#### INFORMATION SUPPLIED:
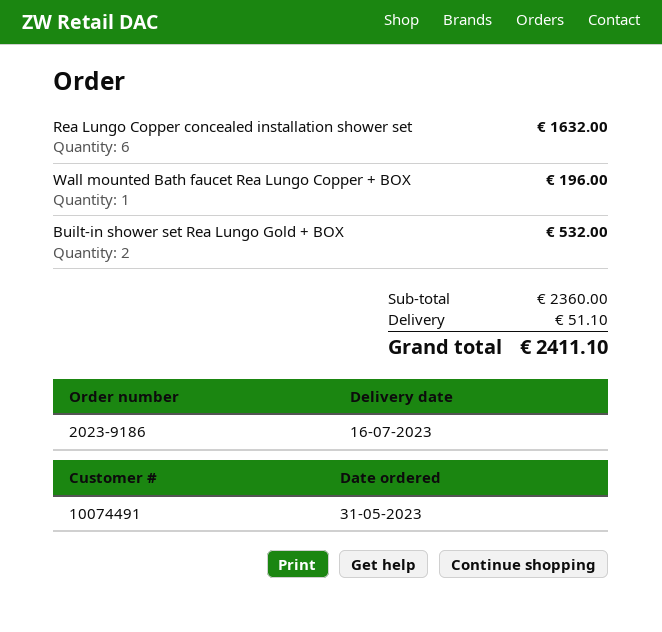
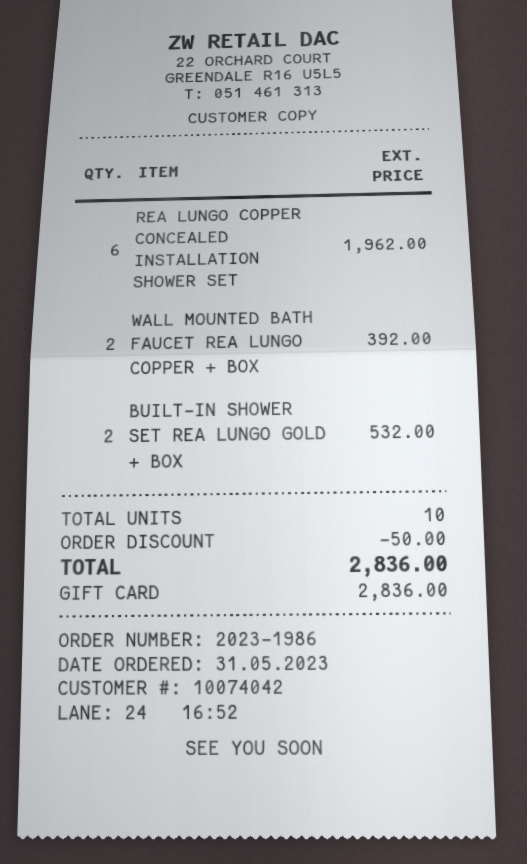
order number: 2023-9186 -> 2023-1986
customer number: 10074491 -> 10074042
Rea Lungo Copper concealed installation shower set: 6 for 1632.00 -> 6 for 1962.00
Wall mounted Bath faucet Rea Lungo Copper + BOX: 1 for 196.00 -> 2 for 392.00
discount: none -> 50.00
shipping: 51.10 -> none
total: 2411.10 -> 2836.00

#### EXERCISE REQUIREMENTS:
Look over the material and return every line where the word "Lungo" is found.

#### WRITTEN SOLUTION:
Rea Lungo Copper concealed installation shower set: 6 for 1632.00 -> 6 for 1962.00
Wall mounted Bath faucet Rea Lungo Copper + BOX: 1 for 196.00 -> 2 for 392.00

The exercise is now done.